Hal itu disampaikannya saat berada di Sanggar Anak Sungai Deli, Gang Kesatria, Kelurahan Sei Mati, Kecamatan Medan Maimun, Jumat (30/1/2026). Sry menekankan pentingnya pemahaman anak bahwa alam merupakan sumber kehidupan.
“Harapannya anak-anak ini benar-benar paham bahwa alam itu sumber kehidupan kita. Kalau bukan mereka yang menjaga, lalu siapa lagi?” ujarnya.
Sry menilai anak-anak kerap menjadi kelompok yang paling terdampak oleh keputusan dan tindakan orang dewasa, baik dalam bentuk kekerasan maupun kerusakan lingkungan. Kondisi tersebut, menurutnya, membuat anak-anak di wilayah pinggiran dan kelompok marjinal sering menanggung beban yang bukan mereka ciptakan.

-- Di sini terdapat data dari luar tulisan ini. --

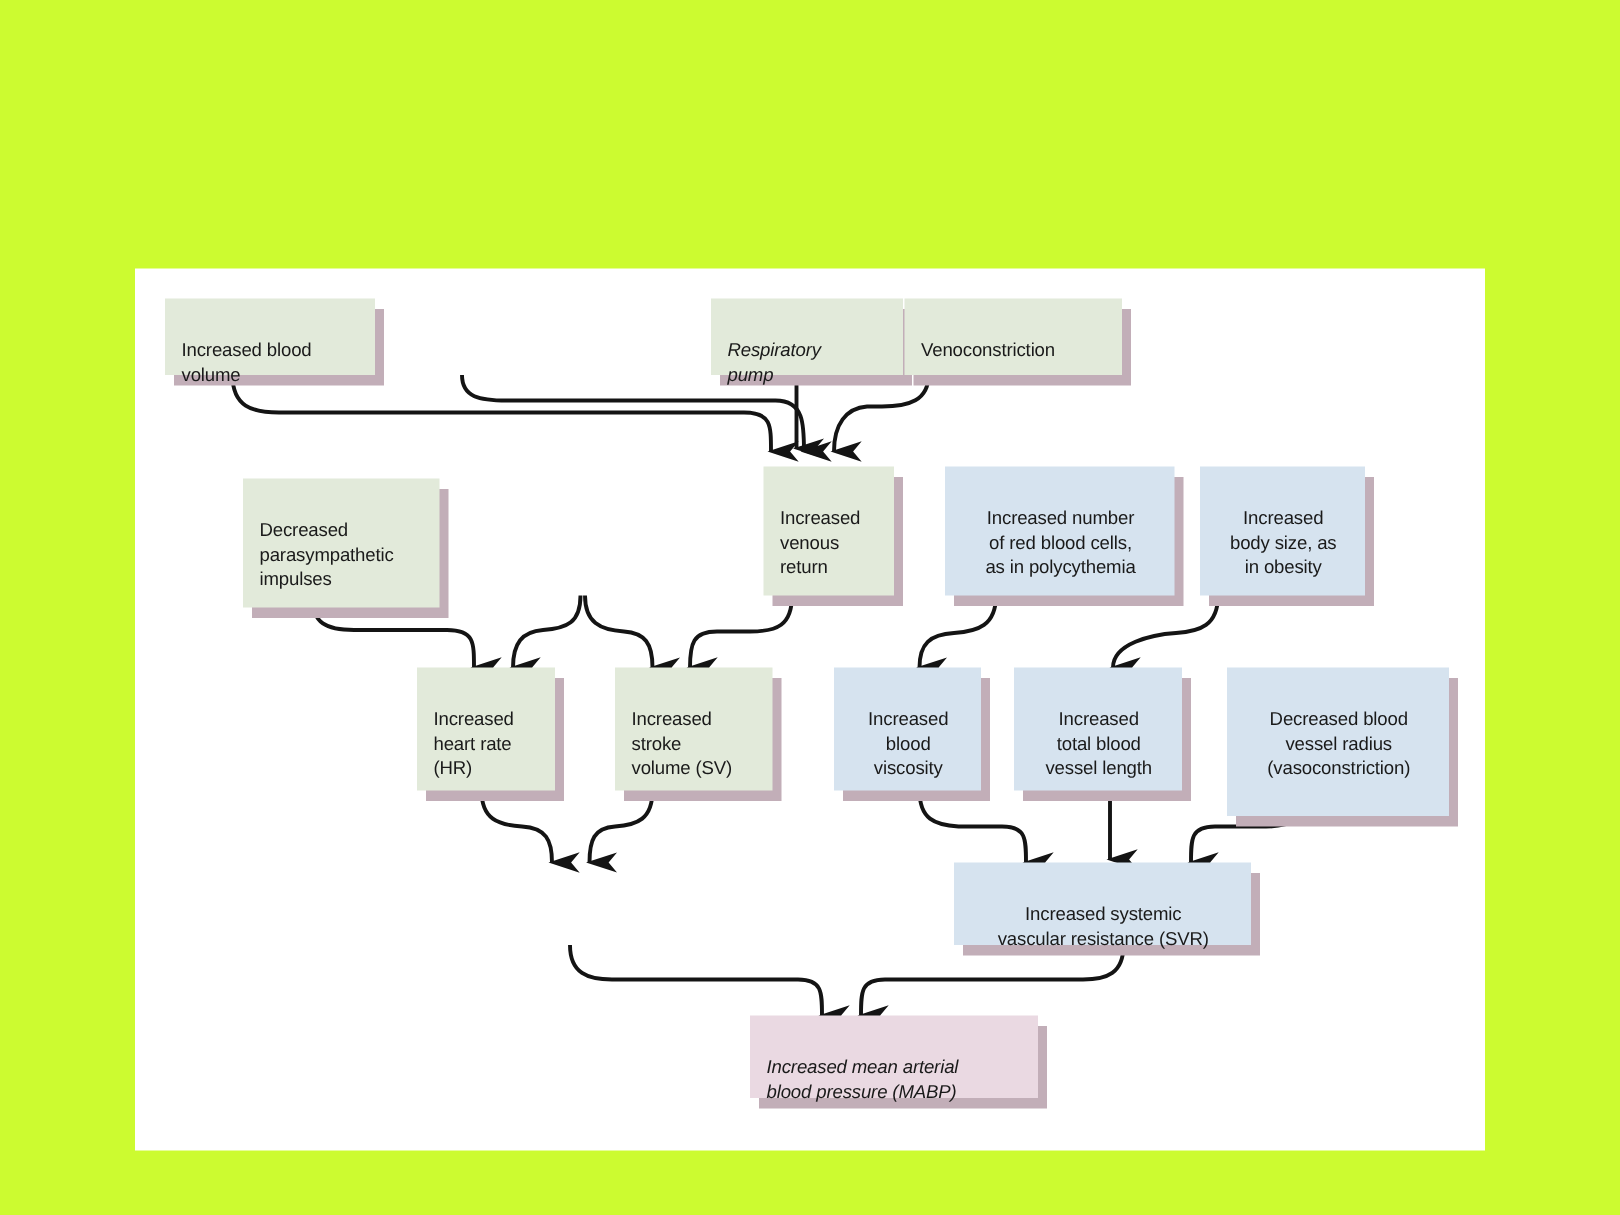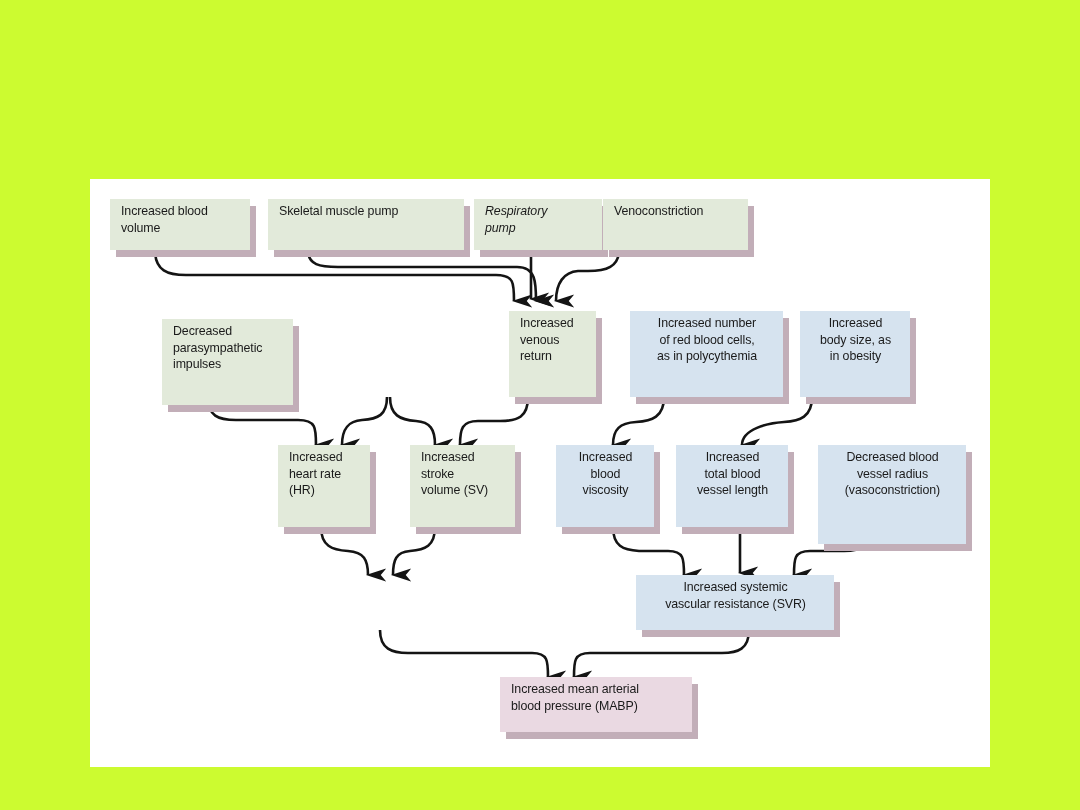--- a/index.html
+++ b/index.html
@@ -45,7 +45,7 @@
   .node {
     position: absolute;
     box-sizing: border-box;
-    padding: 4px 10px 6px 11px;
+    padding: 26px 10px 6px 11px;
     font-size: 12.4px;
     line-height: 16.5px;
     color: #1a1a1a;

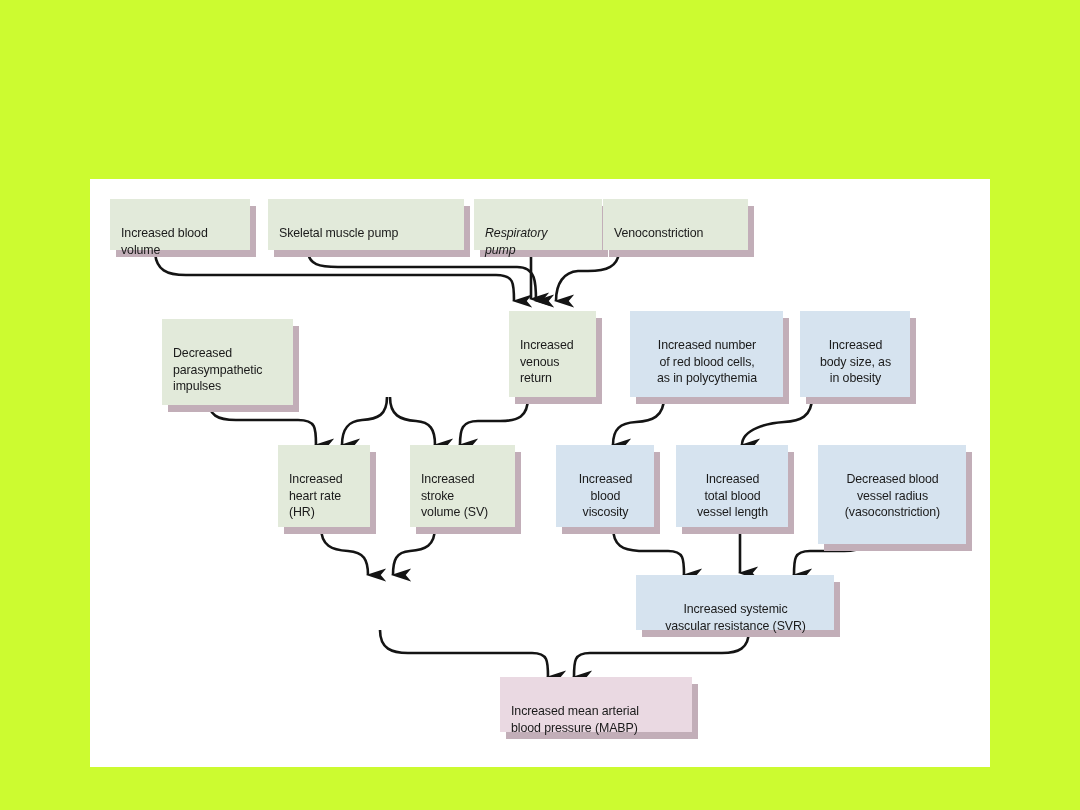--- a/index.html
+++ b/index.html
@@ -101,9 +101,6 @@
         <span>Increased blood
 volume</span>
       </div>
-      <div class="node green" style="left:178px; top:20px; width:196px; height:51px;">
-        <span>Skeletal muscle pump</span>
-      </div>
       <div class="node green" style="left:384px; top:20px; width:128px; height:51px;font-style:italic;">
         <span>Respiratory
 pump</span>

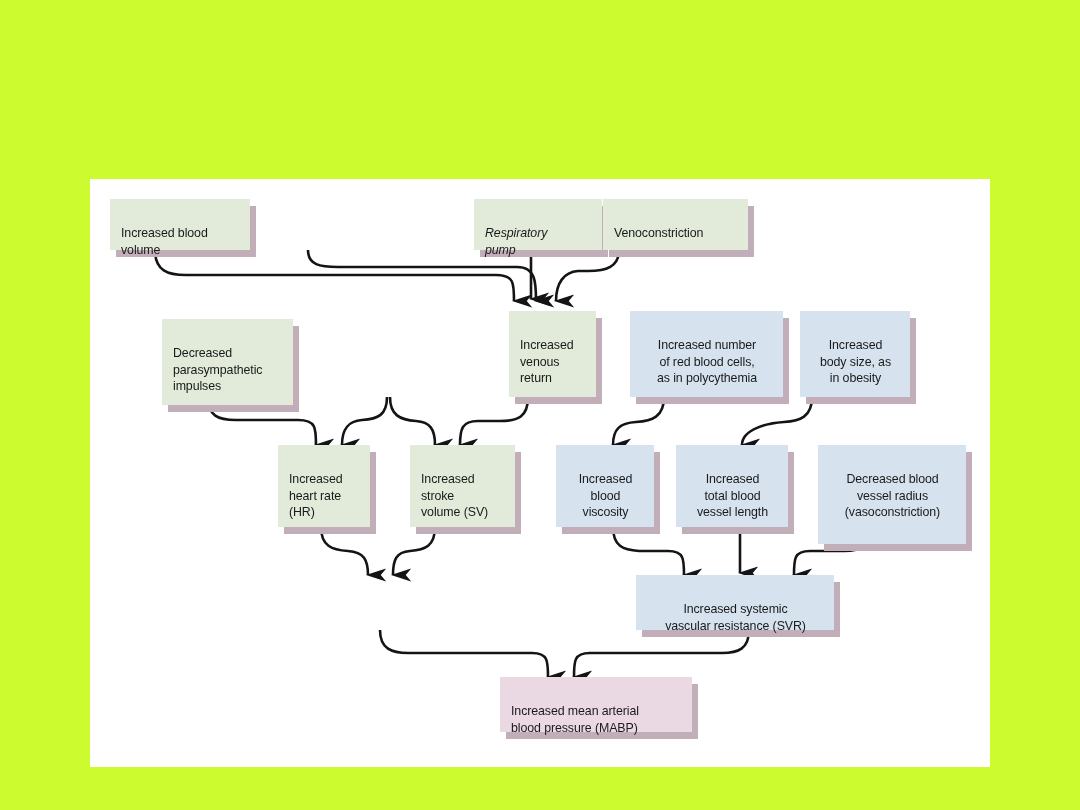--- a/index.html
+++ b/index.html
@@ -55,7 +55,7 @@
   }
   .node.green  { background: #e2eada; }
   .node.blue   { background: #d6e3ef; text-align: center; }
-  .node.mauve  { background: #ead9e2; }
+  .node.mauve  { background: #ead9e2; font-style: italic; }
   .node span { display: block; white-space: pre-line; }
 </style>
 </head>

Ia juga menyoroti bencana alam yang berulang, seperti banjir, yang memperlihatkan masyarakat kecil kerap menjadi korban utama. Dalam situasi seperti itu, rumah bisa hilang, keluarga tercerai, dan rasa aman anak-anak terganggu akibat krisis ekologis.
“Ketika alam rusak, hidup kita juga ikut rusak. Ketika alam sakit, manusia akan lebih sakit,” katanya.
Sry berharap anak-anak dapat tumbuh dengan kesadaran bahwa manusia dan alam merupakan satu kesatuan yang saling terhubung. Dengan pemahaman itu, anak-anak diharapkan mampu menolak kekerasan, baik dengan tidak menjadi pelaku maupun tidak membiarkannya terjadi di sekitar mereka.